*ASSIGNED TASK*: Write out the lines starting at the one that holds "[ITEM_NAME] | Viewss" and ending with the final line of the data, exactly and with no others.

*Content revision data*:
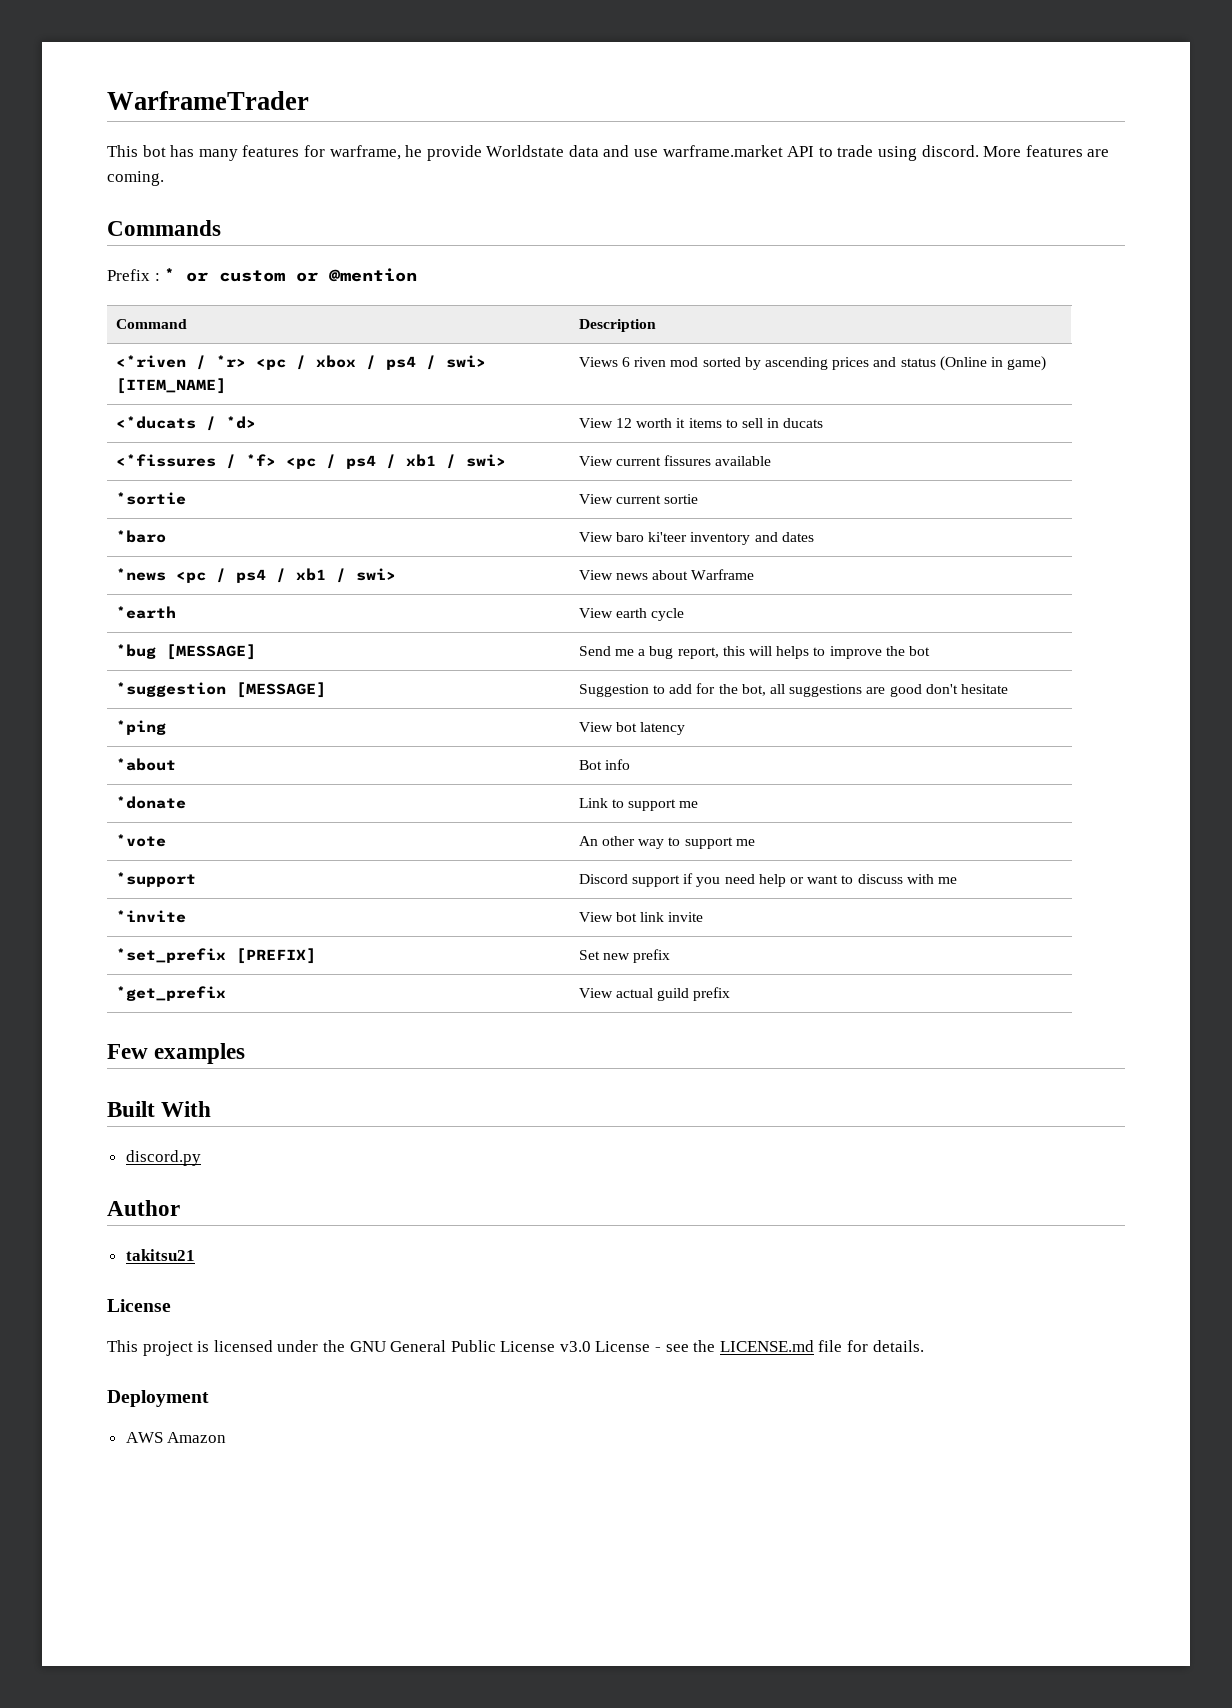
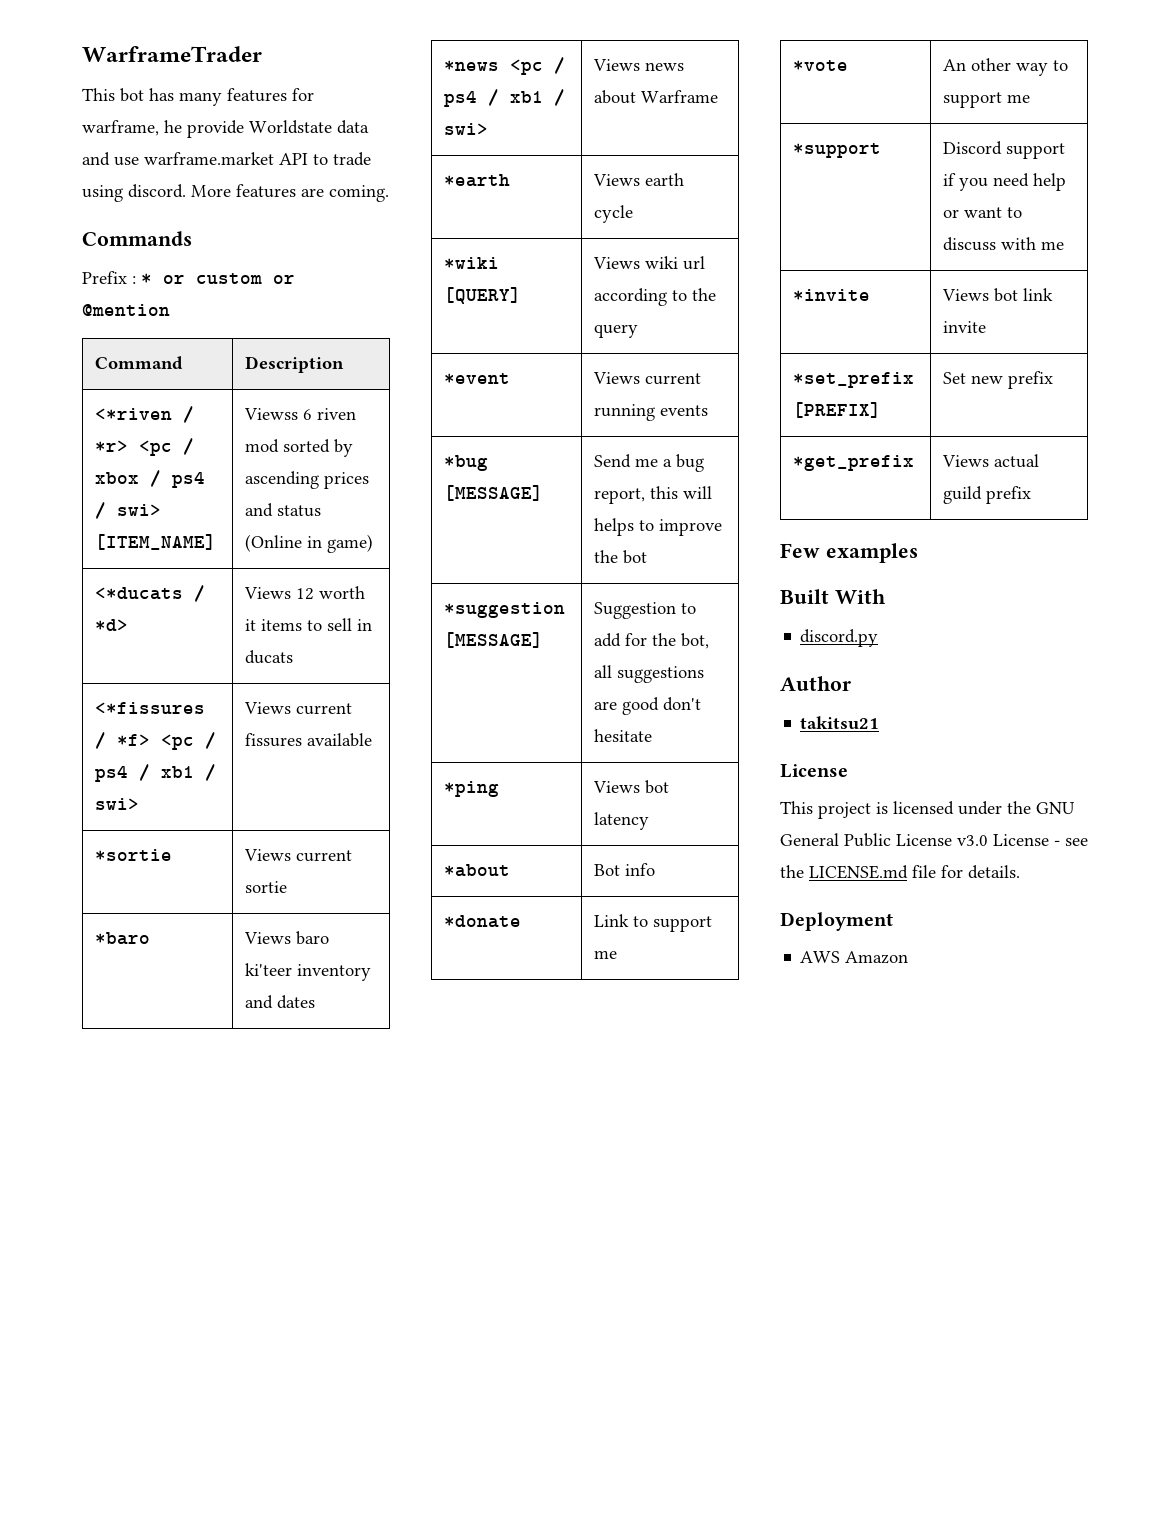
- <*riven / *r> <pc / xbox / ps4 / swi> [ITEM_NAME] | Views 6 riven mod sorted by ascending prices and status (Online in game)
+ <*riven / *r> <pc / xbox / ps4 / swi> [ITEM_NAME] | Viewss 6 riven mod sorted by ascending prices and status (Online in game)
- <*ducats / *d> | View 12 worth it items to sell in ducats
+ <*ducats / *d> | Views 12 worth it items to sell in ducats
- <*fissures / *f> <pc / ps4 / xb1 / swi> | View current fissures available
+ <*fissures / *f> <pc / ps4 / xb1 / swi> | Views current fissures available
- *sortie | View current sortie
+ *sortie | Views current sortie
- *baro | View baro ki'teer inventory and dates
+ *baro | Views baro ki'teer inventory and dates
- *news <pc / ps4 / xb1 / swi> | View news about Warframe
+ *news <pc / ps4 / xb1 / swi> | Views news about Warframe
- *earth | View earth cycle
+ *earth | Views earth cycle
+ *wiki [QUERY] | Views wiki url according to the query
+ *event | Views current running events
- *ping | View bot latency
+ *ping | Views bot latency
- *invite | View bot link invite
+ *invite | Views bot link invite
- *get_prefix | View actual guild prefix
+ *get_prefix | Views actual guild prefix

*RESPONSE AREA*:
+ <*riven / *r> <pc / xbox / ps4 / swi> [ITEM_NAME] | Viewss 6 riven mod sorted by ascending prices and status (Online in game)
- <*ducats / *d> | View 12 worth it items to sell in ducats
+ <*ducats / *d> | Views 12 worth it items to sell in ducats
- <*fissures / *f> <pc / ps4 / xb1 / swi> | View current fissures available
+ <*fissures / *f> <pc / ps4 / xb1 / swi> | Views current fissures available
- *sortie | View current sortie
+ *sortie | Views current sortie
- *baro | View baro ki'teer inventory and dates
+ *baro | Views baro ki'teer inventory and dates
- *news <pc / ps4 / xb1 / swi> | View news about Warframe
+ *news <pc / ps4 / xb1 / swi> | Views news about Warframe
- *earth | View earth cycle
+ *earth | Views earth cycle
+ *wiki [QUERY] | Views wiki url according to the query
+ *event | Views current running events
- *ping | View bot latency
+ *ping | Views bot latency
- *invite | View bot link invite
+ *invite | Views bot link invite
- *get_prefix | View actual guild prefix
+ *get_prefix | Views actual guild prefix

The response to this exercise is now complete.